In chapter 10, Domingos presents his vision of the future. Some aspects of this seem reasonable; in particular, I agree with his belief that there is no danger of computers developing their own goals `a la Skynet and exterminating or enslaving us. Other thoughts, however, appear both weird and dreary, like the following Baudrillardesque nightmare: “In this rapidly approaching future, you’re not going to be the only one with a ‘digital half’ doing your bidding twenty-four hours a day. Everyone will have a detailed model of him- or herself, and these models will talk to each other all the time.”

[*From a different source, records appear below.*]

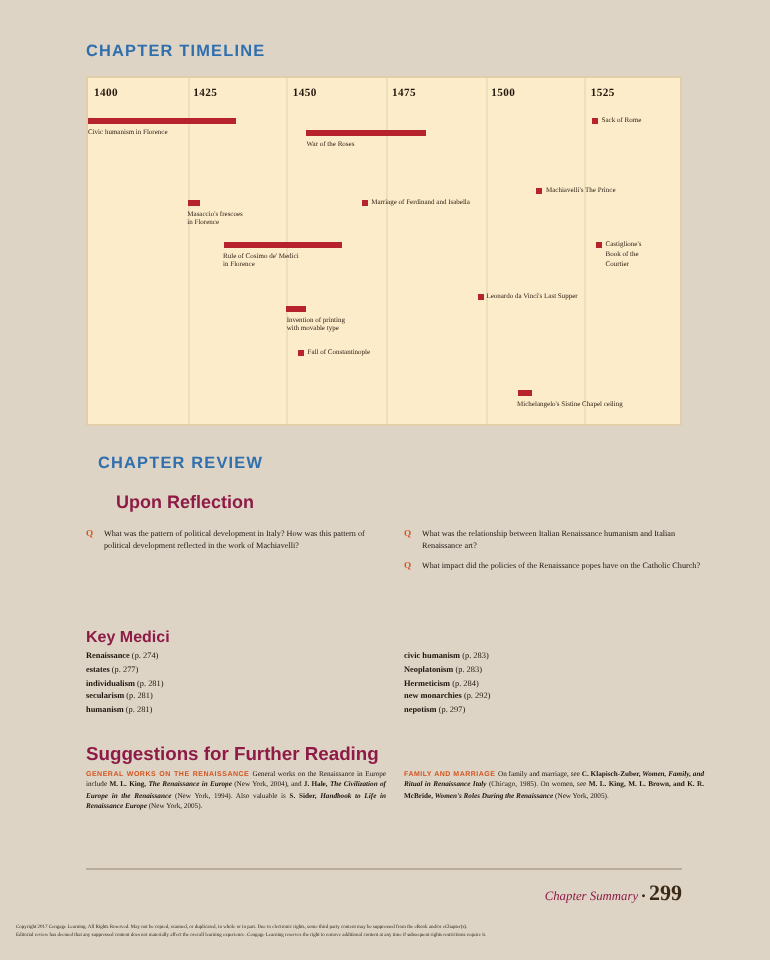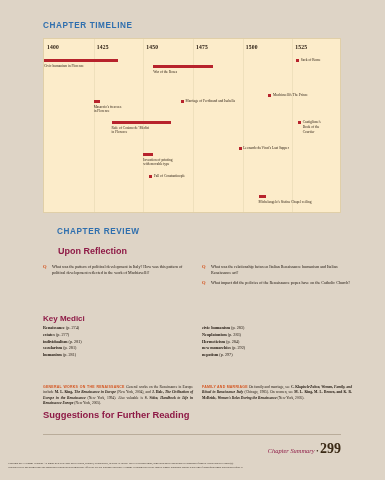"CHAPTER REVIEW" #h-review { left: 57px -> 49px }
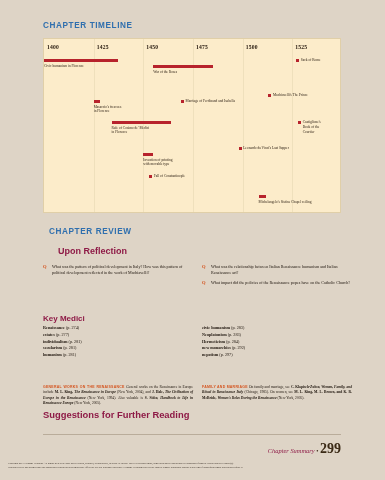"Suggestions for Further Reading" #h-reading { margin-top: 38px -> none }
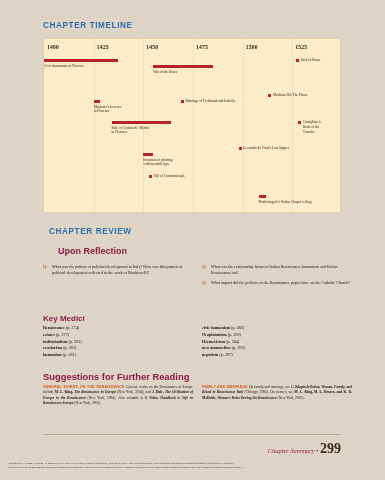"299" #footer .pg { font-size: 14px -> 11px }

He proceeds to give examples for how this will happen: “If company X is looking to hire, its model will interview your model. It will be a lot like a real, flesh-and-blood interview . . . but it will take only a fraction of a second . . . Same with dating.” Domingos does not explain why a company would trust that your avatar is an accurate portrayal of yourself, nor why the company should not hire the avatar instead, since it presumably does the same things thousands of times faster.
The issue most important to Domingos is his Master Algorithm conjecture: “All knowledge — past, present, and future — can be derived from data by a single, universal learning algorithm.” In chapter 2, he presents many different arguments for the hypothesis, drawing evidence from fields such as neuroscience, evolution, physics, statistics, and computer science.
In my opinion, these assertions are incoherent. The different arguments rely on varied interpretations of the terms “data,” “single,” “universal,” “learning,” and “algorithm,” and therefore point in different directions. For instance, Domingos bases his case for the neuroscience perspective on the uniform structure of the cortex. Yet in chapter 9, he is willing to consider a Master Algorithm which calls on a variety of very different algorithms and combines their votes. The uniform structure of the cortex is, if anything, evidence against a Master Algorithm of this kind. The kind of algorithm he proposes would be consistent with a brain that combines pieces of very diverse structures.
As Domingos himself observes, the Master Algorithm is very unlike existing trends in machine learning, which generally involve highly-handcrafted algorithms for fairly narrowly-defined tasks. Indeed, it is unlike anything that we have seen in computer science. Domingos’ argument from the computer science viewpoint rests on the fact that the many NP-complete problems are, in a certain sense, actually the same problem. However, it seems to me that this points in exactly the opposite direction. NP-complete problems are all reducible to the problem of Boolean satisfiability, but there are, probably, tens of thousands of different algorithms for solving specific NP-complete problems, depending on the specifics of the problem and on the desired features of the solution and the algorithm.
The Master Algorithm does a fine job of explaining machine learning techniques to the general public. Unfortunately, it is also often extremely misleading. If you have a lay friend who wants to understand ML, by all means recommend it, but do so with a warning.
Felicia Day’s “Do you wanna date my avatar?” (2009) is a particularly insightful discussion of this issue.